The city of Bexley is continuing to welcome refugees in light of President Donald Trump's executive order that allows states and municipalities to opt out.
Bexley City Council unanimously gave its consent on Jan. 14 for Mayor Ben Kessler to send a letter to U.S. Secretary of State Mike Pompeo stating the city would continue to provide resettlement for refugees whenever necessary. Kessler's letter, dated Jan. 15, expresses the same sentiments in Ohio Gov. Mike DeWine's Dec. 24, 2019, letter to Pompeo.
"As Governor DeWine communicated to you in a letter on December 24, the State of Ohio has a long and successful history of 'welcoming and assimilating refugees from all corners of the globe,'" Kessler's letter to Pompeo states. "The City of Bexley joins the governor and other cities from throughout Ohio in welcoming refugees from throughout the world who have sought the protection of our democracy and who are now a proud part of the proud legacy of the opportunity for immigrants and refugees over the many generations of American history."
Kessler said he asked council to approve the letter in response to Trump's executive order, issued Sept. 26, 2019, stating that "if a state or locality has not provided consent to receive refugees under the Program, then refugees should not be resettled within that State or locality."
Kessler said the city's decision to continue to accept refugees is in line with a resolution council unanimously approved in 2017, Resolution 7-17, which affirmed Bexley as a welcoming community for immigrants and refugees. He said continuing to accept refugees requires no expense on the city's part.

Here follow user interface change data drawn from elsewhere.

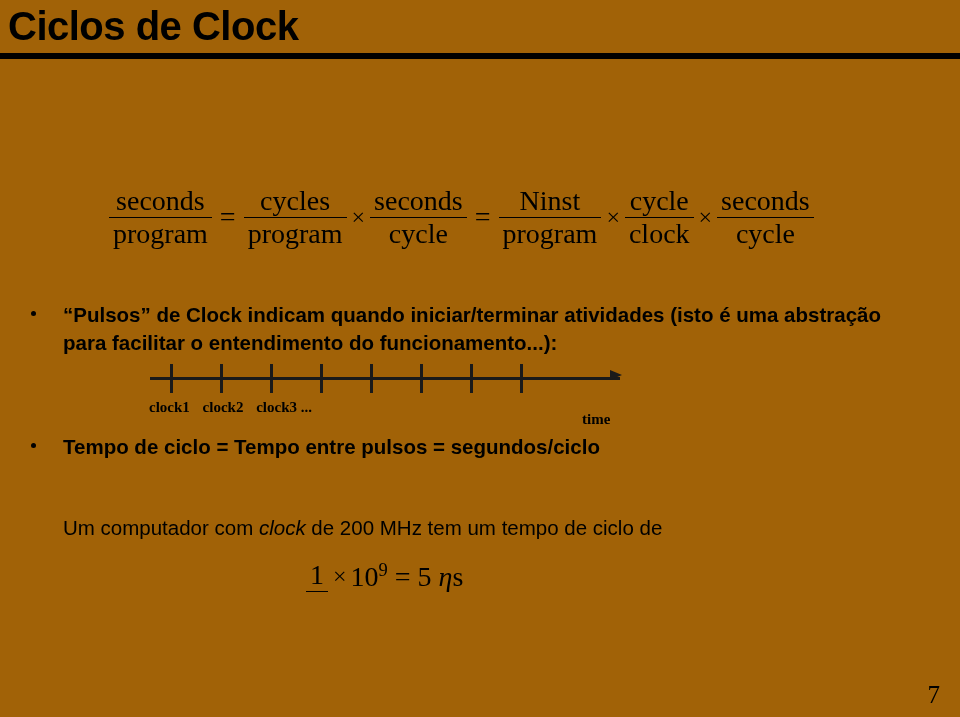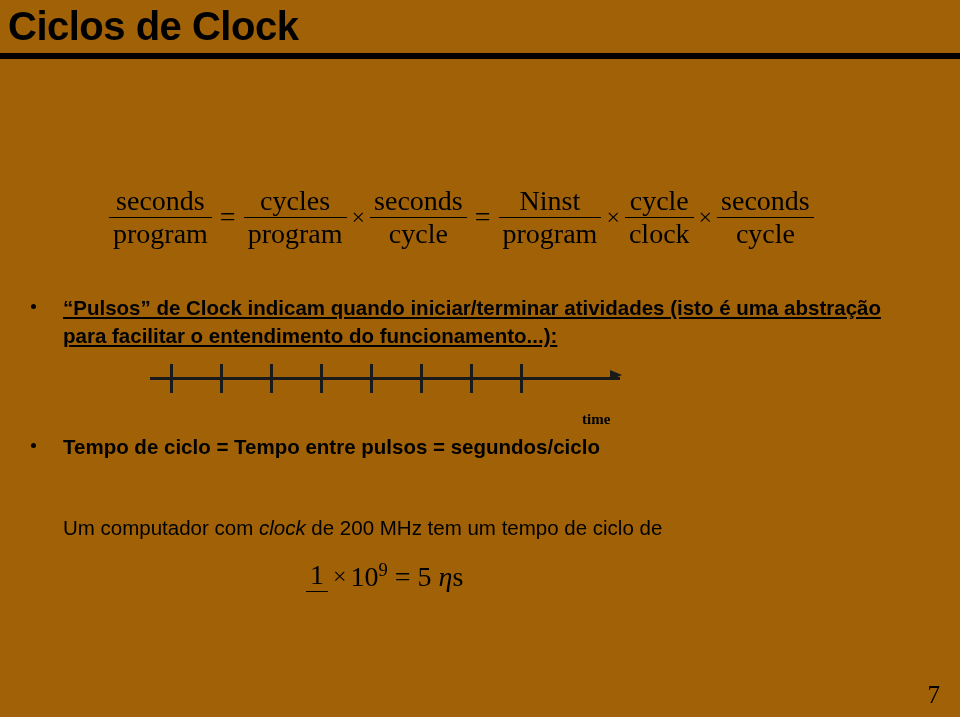--- a/index.html
+++ b/index.html
@@ -65,7 +65,7 @@
   .bullet-text i { font-style: italic; }
 
   #bullet-1 { left: 31px; top: 112px; width: 880px; }
-  #bullet-2 { left: 31px; top: 294px; width: 880px; text-decoration: underline; }
+  #bullet-2 { left: 31px; top: 301px; width: 880px; }
   #bullet-3 { left: 31px; top: 433px; width: 880px; }
   #bullet-4 { left: 31px; top: 463px; width: 880px; }
 

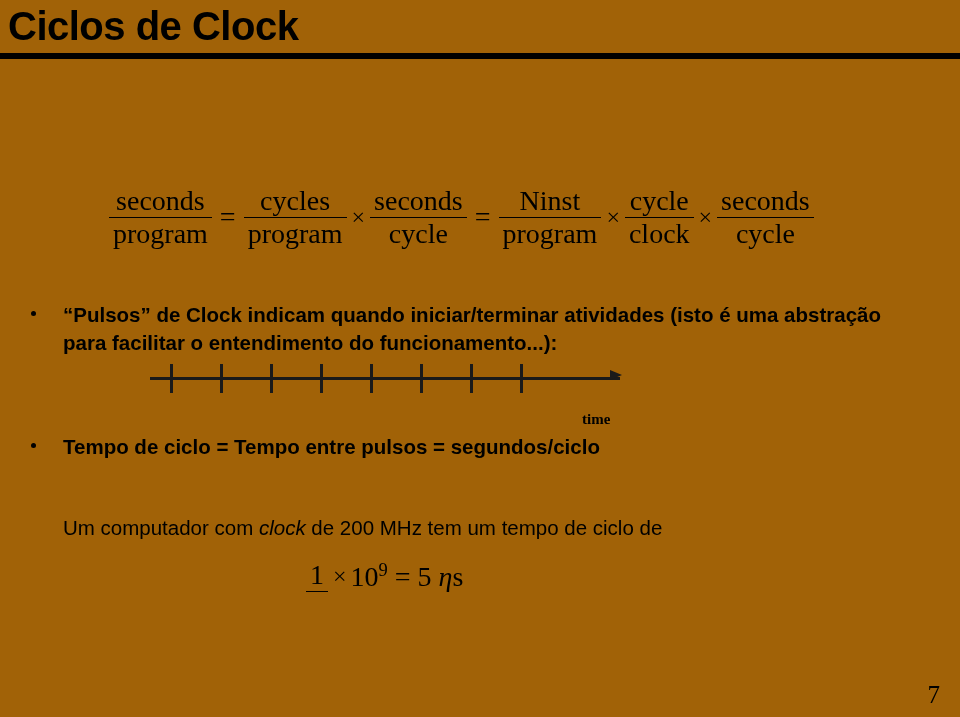--- a/index.html
+++ b/index.html
@@ -258,6 +258,11 @@
     <div class="tick" style="left:280px;"></div>
     <div class="tick" style="left:330px;"></div>
     <div class="tick" style="left:380px;"></div>
+    <div class="fig-label" id="clock-labels">
+      <span>clock1</span>
+      <span>clock2</span>
+      <span>clock3 ...</span>
+    </div>
     <div class="fig-label" id="time-label">time</div>
   </div>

"I want to be clear that when we say 'refugee,' we mean a legal refugee," Kessler said. "They've gone through a rigorous federal vetting process that takes quite some time ... and there are federal funds applied to that process that would assist with resettling, assist with different social needs."
Council President Lori Ann Feibel said the city's decision to continue to accept refugees would place no additional burden on the city.
"We are, indeed, actually not changing the status quo," she said. "What we are doing is standing by our resolve to be a welcoming community. We are joining other communities throughout our state; we are joining our governor; we are joining a bipartisan effort to uphold the American value of inclusivity of our nation that was built by immigrants."
Council member Richard Sharp said the purpose of Trump's executive order was not to be exclusionary but rather to ensure communities have adequate resources for refugee resettlement.
"Past federal policy had, without warning, forced communities to accept camps or locations where the resources in the community, the schools, social services may have already been overly taxed from other resettlement programs," Sharp said. "That was the main purpose of the order; ... the federal government took into account the community's ability to absorb resettlement programs."